The Company's ability to meet its debt service obligations and to reduce
its total indebtedness will be dependent upon the Company's future performance,
which will be subject to general economic conditions and to financial, business
and other factors affecting the operations of the Company, many of which are
beyond its control. Based upon the current level of operations and the
historical production of the producing properties and related assets currently
owned by the Company, the Company believes that its cash flow from operations,
and cash currently on hand, including the proceeds from the sale of the Secured
Notes, will be adequate to meet its anticipated requirements for working
capital, capital expenditures, interest payments, scheduled principal payments
and general corporate or other purposes for the remainder of 1999. See the
Company's Consolidated Financial Statements and the notes thereto and
"Management's Discussion and Analysis of Financial Condition and Results of
Operations - Liquidity and Capital Resources." No assurance can be given,
however, that the Company's business will continue to generate cash flow from
operations at or above current levels or that the historical production of the
producing properties and related assets currently owned by the Company can be
sustained in the future.
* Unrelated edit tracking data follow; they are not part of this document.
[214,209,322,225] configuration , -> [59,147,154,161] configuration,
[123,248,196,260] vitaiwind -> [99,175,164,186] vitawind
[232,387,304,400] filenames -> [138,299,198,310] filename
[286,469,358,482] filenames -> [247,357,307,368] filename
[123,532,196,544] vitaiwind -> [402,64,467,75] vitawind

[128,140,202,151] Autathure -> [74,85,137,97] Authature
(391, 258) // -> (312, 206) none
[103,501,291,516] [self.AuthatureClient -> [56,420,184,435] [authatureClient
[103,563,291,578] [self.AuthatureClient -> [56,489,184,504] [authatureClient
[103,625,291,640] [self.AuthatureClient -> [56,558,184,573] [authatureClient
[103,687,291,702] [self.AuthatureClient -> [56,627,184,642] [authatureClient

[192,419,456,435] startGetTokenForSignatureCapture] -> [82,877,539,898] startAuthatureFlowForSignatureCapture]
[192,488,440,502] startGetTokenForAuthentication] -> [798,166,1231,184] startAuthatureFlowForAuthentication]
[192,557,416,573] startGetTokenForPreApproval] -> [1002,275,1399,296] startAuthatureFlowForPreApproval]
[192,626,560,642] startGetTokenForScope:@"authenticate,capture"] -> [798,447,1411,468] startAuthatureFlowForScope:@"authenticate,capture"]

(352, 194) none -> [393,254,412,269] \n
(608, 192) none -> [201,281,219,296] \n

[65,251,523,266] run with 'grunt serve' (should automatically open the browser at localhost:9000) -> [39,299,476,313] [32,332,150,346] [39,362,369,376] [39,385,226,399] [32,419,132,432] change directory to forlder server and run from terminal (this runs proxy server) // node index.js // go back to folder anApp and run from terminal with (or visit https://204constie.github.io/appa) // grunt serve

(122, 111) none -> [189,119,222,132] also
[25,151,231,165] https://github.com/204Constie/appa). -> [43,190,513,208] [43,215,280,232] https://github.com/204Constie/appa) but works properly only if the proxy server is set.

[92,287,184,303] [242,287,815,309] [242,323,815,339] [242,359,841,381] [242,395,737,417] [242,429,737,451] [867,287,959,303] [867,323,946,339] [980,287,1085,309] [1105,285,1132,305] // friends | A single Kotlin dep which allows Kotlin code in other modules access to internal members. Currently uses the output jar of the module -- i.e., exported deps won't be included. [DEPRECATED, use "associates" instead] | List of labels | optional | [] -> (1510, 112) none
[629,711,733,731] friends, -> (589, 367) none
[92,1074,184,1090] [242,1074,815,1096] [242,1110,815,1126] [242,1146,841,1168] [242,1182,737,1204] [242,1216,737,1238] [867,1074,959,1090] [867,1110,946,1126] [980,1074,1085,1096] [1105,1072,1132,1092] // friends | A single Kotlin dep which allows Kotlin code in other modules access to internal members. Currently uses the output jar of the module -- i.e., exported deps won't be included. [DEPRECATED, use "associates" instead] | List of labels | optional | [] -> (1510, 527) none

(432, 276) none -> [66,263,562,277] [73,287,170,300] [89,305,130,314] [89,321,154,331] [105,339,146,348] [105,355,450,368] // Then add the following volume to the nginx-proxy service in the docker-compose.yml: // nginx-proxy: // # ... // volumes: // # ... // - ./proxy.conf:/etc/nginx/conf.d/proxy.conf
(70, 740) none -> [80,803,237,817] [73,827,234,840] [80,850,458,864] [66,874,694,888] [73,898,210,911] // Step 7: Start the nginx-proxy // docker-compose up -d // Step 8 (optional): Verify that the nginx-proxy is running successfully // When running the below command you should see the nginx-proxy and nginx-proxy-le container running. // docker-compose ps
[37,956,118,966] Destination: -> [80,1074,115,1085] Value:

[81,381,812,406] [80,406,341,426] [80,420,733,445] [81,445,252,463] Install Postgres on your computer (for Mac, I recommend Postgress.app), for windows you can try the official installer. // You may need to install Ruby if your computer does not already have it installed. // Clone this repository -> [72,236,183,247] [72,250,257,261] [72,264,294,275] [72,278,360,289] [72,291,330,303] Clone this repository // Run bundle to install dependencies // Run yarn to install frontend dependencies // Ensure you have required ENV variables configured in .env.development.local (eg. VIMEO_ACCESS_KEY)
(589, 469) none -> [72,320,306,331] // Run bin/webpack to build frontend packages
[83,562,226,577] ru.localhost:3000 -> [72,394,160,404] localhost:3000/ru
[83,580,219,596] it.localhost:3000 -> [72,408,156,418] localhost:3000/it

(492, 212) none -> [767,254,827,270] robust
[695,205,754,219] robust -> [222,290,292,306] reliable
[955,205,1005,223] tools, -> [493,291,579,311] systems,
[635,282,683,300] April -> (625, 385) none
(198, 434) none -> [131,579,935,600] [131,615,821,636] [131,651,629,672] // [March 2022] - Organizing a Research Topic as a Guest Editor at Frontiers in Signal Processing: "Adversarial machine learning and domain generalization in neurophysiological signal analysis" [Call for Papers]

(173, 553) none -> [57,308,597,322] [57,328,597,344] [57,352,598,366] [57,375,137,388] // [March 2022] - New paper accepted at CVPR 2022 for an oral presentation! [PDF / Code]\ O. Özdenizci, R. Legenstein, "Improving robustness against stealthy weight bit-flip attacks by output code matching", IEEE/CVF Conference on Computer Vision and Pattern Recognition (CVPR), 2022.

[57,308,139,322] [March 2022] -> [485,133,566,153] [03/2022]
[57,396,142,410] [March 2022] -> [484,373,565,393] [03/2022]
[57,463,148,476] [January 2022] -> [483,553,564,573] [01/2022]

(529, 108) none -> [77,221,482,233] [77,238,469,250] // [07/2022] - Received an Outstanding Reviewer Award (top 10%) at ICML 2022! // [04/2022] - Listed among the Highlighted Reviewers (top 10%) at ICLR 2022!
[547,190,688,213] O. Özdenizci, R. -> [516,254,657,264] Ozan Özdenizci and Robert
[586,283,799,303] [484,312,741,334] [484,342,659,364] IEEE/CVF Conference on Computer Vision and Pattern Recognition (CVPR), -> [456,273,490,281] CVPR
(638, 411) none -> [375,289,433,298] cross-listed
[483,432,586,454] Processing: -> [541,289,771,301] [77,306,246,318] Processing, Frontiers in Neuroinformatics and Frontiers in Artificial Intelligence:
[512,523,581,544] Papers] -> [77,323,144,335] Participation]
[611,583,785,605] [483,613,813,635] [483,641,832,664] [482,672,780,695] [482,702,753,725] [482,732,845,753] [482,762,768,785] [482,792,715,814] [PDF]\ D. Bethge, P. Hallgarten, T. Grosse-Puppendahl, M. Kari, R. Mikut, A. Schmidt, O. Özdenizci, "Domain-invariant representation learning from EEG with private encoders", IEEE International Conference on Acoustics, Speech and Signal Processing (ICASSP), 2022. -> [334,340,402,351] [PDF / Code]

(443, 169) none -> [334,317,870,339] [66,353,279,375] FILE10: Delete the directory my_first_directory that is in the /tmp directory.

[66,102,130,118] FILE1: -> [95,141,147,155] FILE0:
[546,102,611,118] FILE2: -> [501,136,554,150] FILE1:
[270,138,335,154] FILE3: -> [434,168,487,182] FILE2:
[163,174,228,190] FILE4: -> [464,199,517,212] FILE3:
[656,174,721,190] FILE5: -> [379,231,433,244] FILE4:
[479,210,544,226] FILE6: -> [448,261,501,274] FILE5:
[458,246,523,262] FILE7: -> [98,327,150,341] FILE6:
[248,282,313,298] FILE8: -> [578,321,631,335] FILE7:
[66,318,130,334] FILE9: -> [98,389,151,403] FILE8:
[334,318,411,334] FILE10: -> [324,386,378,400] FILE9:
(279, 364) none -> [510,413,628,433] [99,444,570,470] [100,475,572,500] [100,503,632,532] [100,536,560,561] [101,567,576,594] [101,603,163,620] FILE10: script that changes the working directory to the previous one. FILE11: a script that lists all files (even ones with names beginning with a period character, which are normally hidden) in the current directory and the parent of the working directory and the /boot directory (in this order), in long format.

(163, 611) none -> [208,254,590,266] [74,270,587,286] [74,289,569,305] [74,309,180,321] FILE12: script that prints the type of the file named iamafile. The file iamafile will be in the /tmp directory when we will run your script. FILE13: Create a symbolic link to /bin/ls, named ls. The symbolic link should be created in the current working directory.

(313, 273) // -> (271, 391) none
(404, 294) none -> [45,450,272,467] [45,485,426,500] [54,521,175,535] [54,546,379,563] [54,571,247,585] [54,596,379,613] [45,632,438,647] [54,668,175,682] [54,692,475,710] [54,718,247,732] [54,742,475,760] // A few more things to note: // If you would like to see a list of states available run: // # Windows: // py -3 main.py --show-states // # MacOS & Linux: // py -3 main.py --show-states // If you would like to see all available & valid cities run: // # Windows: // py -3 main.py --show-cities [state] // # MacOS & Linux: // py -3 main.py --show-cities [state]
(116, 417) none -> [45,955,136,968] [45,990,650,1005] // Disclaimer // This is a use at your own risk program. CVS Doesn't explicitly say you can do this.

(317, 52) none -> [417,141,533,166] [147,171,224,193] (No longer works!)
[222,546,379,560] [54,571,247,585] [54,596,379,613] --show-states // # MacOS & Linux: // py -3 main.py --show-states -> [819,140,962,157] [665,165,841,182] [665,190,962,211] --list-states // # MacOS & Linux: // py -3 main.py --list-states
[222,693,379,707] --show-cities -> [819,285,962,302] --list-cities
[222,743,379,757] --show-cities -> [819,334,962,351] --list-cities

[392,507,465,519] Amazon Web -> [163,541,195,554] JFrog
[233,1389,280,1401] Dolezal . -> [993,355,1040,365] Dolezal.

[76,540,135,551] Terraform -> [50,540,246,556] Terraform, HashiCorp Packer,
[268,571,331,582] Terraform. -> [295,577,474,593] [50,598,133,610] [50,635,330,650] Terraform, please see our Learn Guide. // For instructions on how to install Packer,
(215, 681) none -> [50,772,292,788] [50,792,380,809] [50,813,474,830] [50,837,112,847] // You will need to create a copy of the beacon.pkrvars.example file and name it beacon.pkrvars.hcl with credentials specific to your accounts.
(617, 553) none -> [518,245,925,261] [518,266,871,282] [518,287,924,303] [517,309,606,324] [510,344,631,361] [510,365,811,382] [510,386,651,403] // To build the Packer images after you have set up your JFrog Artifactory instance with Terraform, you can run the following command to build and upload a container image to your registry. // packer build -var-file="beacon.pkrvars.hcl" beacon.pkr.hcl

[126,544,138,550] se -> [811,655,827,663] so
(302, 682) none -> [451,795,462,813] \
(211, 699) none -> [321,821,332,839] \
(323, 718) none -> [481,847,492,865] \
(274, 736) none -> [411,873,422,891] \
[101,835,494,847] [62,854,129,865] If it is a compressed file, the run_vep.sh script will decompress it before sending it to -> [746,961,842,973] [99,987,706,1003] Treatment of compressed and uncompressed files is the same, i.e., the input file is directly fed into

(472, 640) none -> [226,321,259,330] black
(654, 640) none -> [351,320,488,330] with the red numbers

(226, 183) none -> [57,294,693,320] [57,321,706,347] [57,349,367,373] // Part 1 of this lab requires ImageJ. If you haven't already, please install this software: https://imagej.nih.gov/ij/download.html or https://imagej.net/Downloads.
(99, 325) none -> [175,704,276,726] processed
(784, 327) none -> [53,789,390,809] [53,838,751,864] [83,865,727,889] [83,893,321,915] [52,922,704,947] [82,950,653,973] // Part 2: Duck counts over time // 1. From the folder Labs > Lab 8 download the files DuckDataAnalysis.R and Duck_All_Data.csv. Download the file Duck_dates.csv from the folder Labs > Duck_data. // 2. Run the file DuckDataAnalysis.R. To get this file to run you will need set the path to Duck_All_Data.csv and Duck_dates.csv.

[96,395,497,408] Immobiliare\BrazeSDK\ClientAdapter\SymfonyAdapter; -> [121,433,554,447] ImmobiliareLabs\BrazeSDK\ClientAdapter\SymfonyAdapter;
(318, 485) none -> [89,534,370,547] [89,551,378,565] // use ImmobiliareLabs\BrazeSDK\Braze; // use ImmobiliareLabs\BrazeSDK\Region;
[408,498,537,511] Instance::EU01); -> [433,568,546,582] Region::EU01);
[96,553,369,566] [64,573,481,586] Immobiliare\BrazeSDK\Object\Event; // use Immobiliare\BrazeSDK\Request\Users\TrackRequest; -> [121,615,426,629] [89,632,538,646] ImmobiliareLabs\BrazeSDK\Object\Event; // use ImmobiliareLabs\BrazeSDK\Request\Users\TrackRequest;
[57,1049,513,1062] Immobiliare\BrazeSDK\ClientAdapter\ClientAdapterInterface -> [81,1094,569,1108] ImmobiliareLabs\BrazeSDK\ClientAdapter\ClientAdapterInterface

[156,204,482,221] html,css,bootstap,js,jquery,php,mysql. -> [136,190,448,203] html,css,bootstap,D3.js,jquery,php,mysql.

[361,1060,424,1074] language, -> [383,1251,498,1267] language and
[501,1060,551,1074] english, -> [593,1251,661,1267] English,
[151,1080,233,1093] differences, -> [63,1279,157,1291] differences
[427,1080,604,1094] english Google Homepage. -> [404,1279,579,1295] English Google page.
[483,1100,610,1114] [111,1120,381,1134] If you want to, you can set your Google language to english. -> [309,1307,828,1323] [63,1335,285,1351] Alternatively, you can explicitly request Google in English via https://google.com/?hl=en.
The Company's cash flow from operations will be
negatively affected by among other things, currently depressed commodity prices.
Further, the Company's operating cash flow could be negatively affected by the
Company's limited ability, due to its diminished liquidity and ability to borrow
funds, to acquire producing properties, to undertake exploration and development
projects and to otherwise replenish its depleting reserves. See "-- Depletion of
Reserves."
If the Company is unable to generate cash flow from operations in the
future to service the Notes, the Series D Notes and its other debt, it may be
required to refinance all or a portion of its debt or to obtain additional
financing. The Company's ability to refinance all or a portion of its debt or to
obtain additional financing will be substantially limited under the terms of the
Indentures. Also, substantially all of the Company's crude oil and natural gas
properties and natural gas processing facilities are subject to a lien or
floating charge for the benefit of the holders of the Notes. There can be no
assurance that any such refinancing would be possible or that any additional
financing could be obtained. In addition, the Secured Notes and the Series D
Notes are subject to certain limitations on redemption. See "-- Lack of
Liquidity" and "Management's Discussion and Analysis of Financial Condition and
Results of Operations --Liquidity and Capital Resources."
7
Depletion of Reserves
The rate of production from crude oil and natural gas properties
declines as reserves are depleted. Except to the extent the Company acquires
additional properties containing proved reserves, conducts successful
exploration and development activities or, through engineering studies,
identifies additional behind-pipe zones or secondary recovery reserves, the
proved reserves of the Company will decline as reserves are produced. Future
crude oil and natural gas production is therefore highly dependent upon the
Company's level of success in acquiring or finding additional reserves. The
Company's ability to acquire or find additional reserves in the near future will
be severely diminished by its lack of available funds for acquisition,
exploration and development projects. The Company has implemented a number of
measures to conserve its cash resources, including postponement of exploration
and development projects. However, while these measures will help conserve the
Company's cash resources in the near term, they will also limit the Company's
ability to replenish its depleting reserves, which could negatively impact the
Company's operating cash flow in the future. See "-- Lack of Liquidity."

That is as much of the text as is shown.